Varie, 11 ottobre 2007
BORTOLAMI
BORTOLAMI Marco Padova 12 giugno 1980. Giocatore di rugby. Seconda linea. Capitano della nazionale ai mondiali 2007 (ascensore della touche azzurra). Lanciato dal Petrarca Padova, gioca in Inghilterra col Gloucester (e prima in Francia col Narbonne) • «[…] Vita da emigrante, anche se di lusso. Uno dei tanti che hanno lasciato l’Italia per crescere e sognare. [...] ”Quando mi chiamarono, furono chiari su quello che si attendevano da me e sul progetto da portare avanti, qualcosa che calzava alla perfezione con le mie attese. E le mie aspettative sono coincise con quel che ho trovato: una mentalità altamente competitiva, professionalità senza eguali, elevati standard qualitativi nella preparazione.

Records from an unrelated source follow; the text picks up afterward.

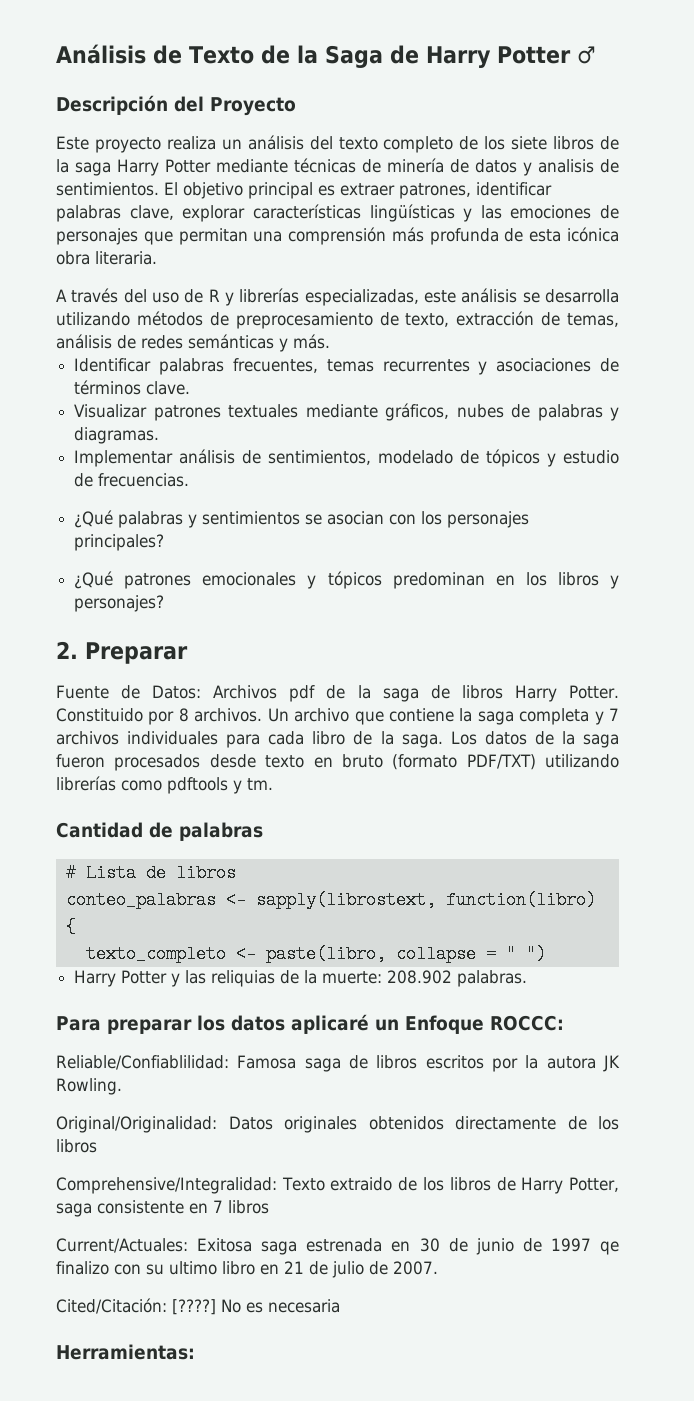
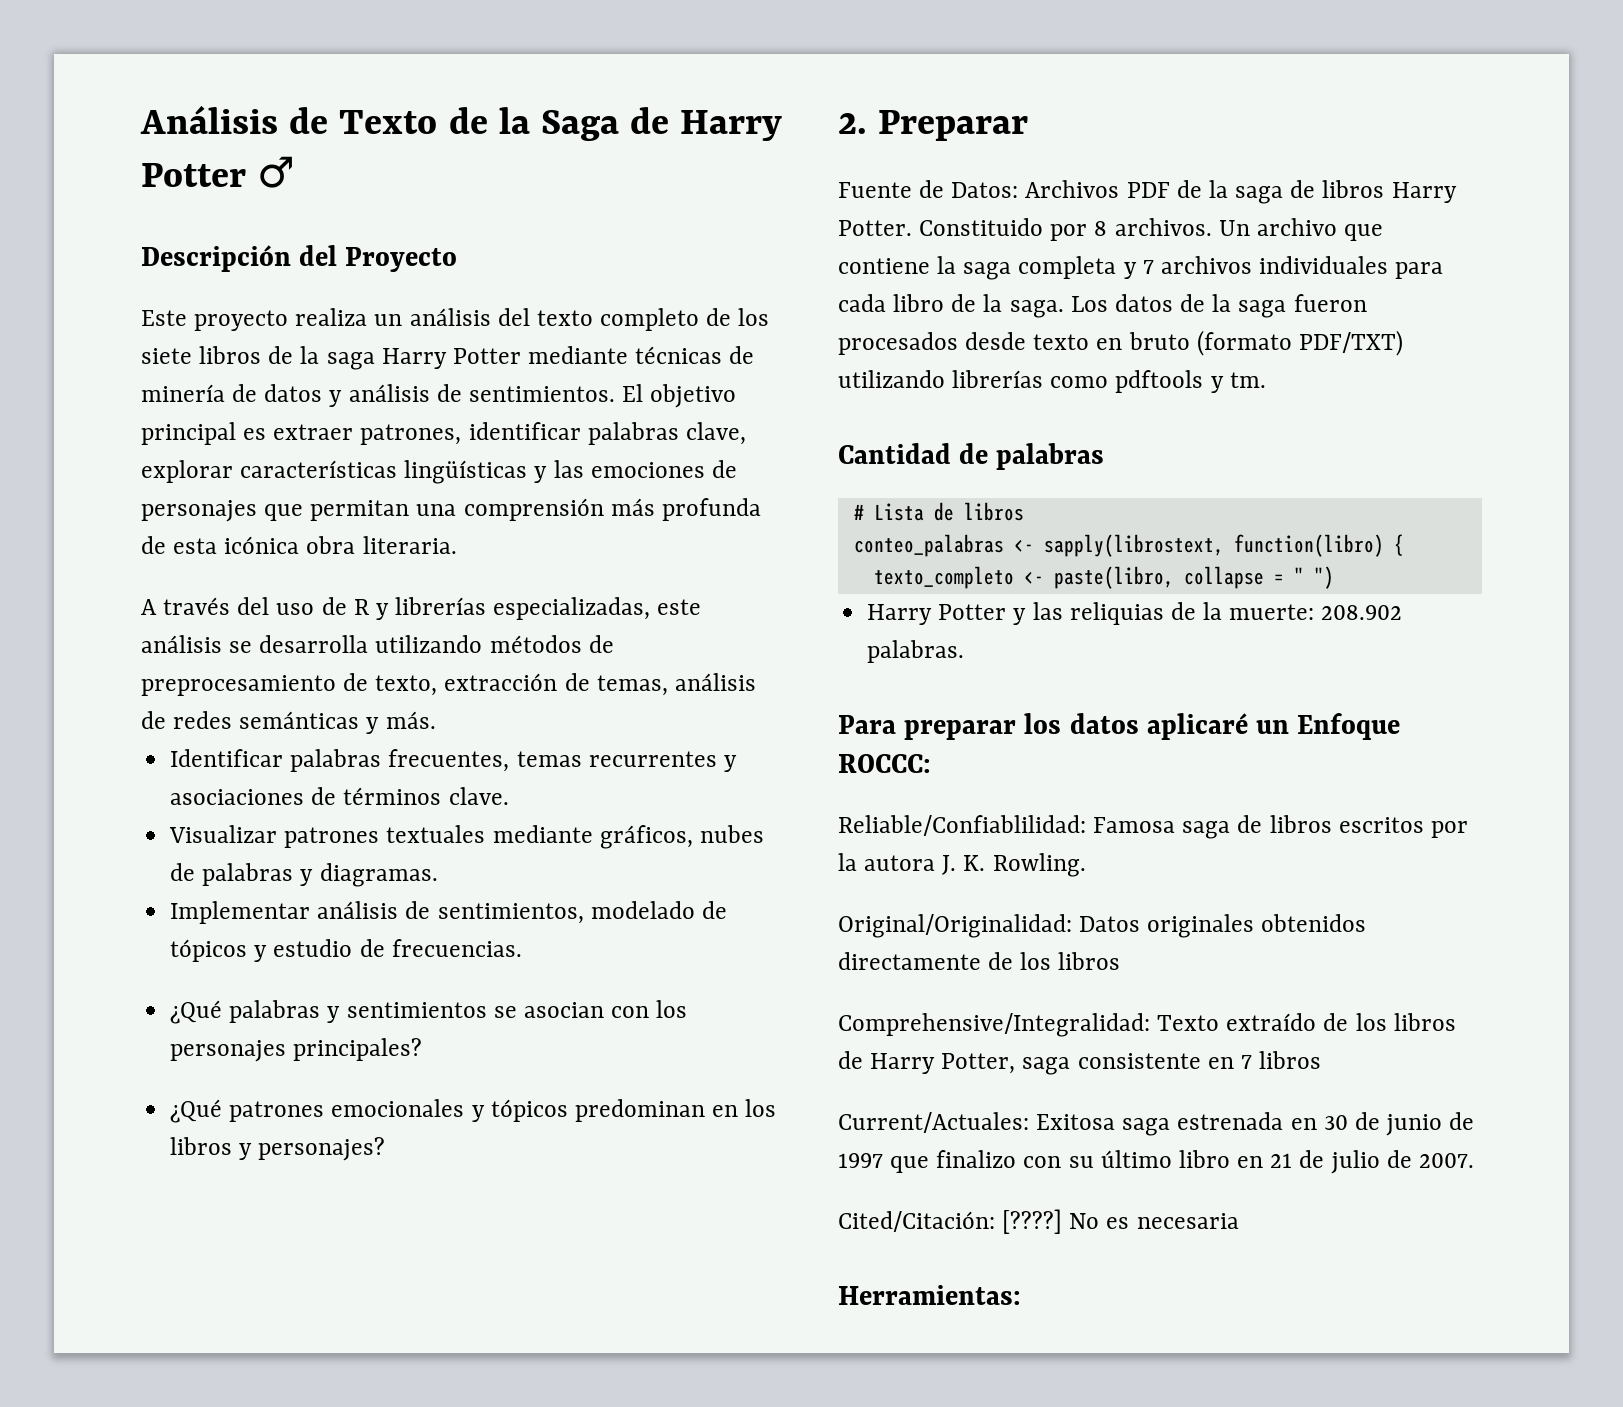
- Este proyecto realiza un análisis del texto completo de los siete libros de la saga Harry Potter mediante técnicas de minería de datos y analisis de sentimientos.
+ Este proyecto realiza un análisis del texto completo de los siete libros de la saga Harry Potter mediante técnicas de minería de datos y análisis de sentimientos.
- Fuente de Datos: Archivos pdf de la saga de libros Harry Potter.
+ Fuente de Datos: Archivos PDF de la saga de libros Harry Potter.
- Reliable/Confiablilidad: Famosa saga de libros escritos por la autora JK Rowling.
+ Reliable/Confiablilidad: Famosa saga de libros escritos por la autora J. K. Rowling.
- Comprehensive/Integralidad: Texto extraido de los libros de Harry Potter, saga consistente en 7 libros
+ Comprehensive/Integralidad: Texto extraído de los libros de Harry Potter, saga consistente en 7 libros
- Current/Actuales: Exitosa saga estrenada en 30 de junio de 1997 qe finalizo con su ultimo libro en 21 de julio de 2007.
+ Current/Actuales: Exitosa saga estrenada en 30 de junio de 1997 que finalizo con su último libro en 21 de julio de 2007.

Era quel che cercavo per crescere, è quel che ho trovato fin da subito”. Ben altri livelli rispetto a quelli del campionato italiano, cui era stato abituato per anni, lui che è cresciuto a Padova, la sua città, dove - appassionato figlio d’arte (il papà Pasquale giocava a Padova negli Anni 70) - cominciò a giocare a soli dieci anni d’età. E dove è rimasto per qualcosa come 14 stagioni: dunque nessun rimpianto quando ha deciso di andare all’estero come tanti altri azzurri. ”Ora come ora, penso si possa trarre maggiore beneficio dal giocare fuori dai confini nazionali: è un bene sia per i singoli giocatori che per la Nazionale. Magari non sarà la soluzione ideale per il nostro rugby in generale, ma al momento la nostra priorità deve essere quella di crescere a livello internazionale, e la Nazionale è l’unico mezzo per farlo. Se guardiamo all’esempio dell’Argentina, che è arrivata a livello delle grandi anche grazie all’emigrazione dei suoi talenti, possiamo comprendere come sia questa la strada giusta [...] Ne ho parlato con tanti compagni, un po’ tutti sono d’accordo. Stiamo facendo esperienze importanti, ma prima o poi vogliamo tornare in Italia per fornire il nostro contributo. Qualcosa di buono è stato fatto con la Nazionale, nel giro di due-tre anni tornerò per dare una mano al nostro campionato. Se riusciremo in questo, potremo dire di aver dato tutto per la causa del rugby”» (Ivo Romano, ”La Stampa” 11/10/2007) • «[...] marche nazionali di caffé, di abbigliamento tecnico e persino gli stilisti Dolce e Gabbana lo hanno chiamato a fare da testimonial [...]» (Paolo Ricci Bitti, ”Il Messaggero” 3/9/2007).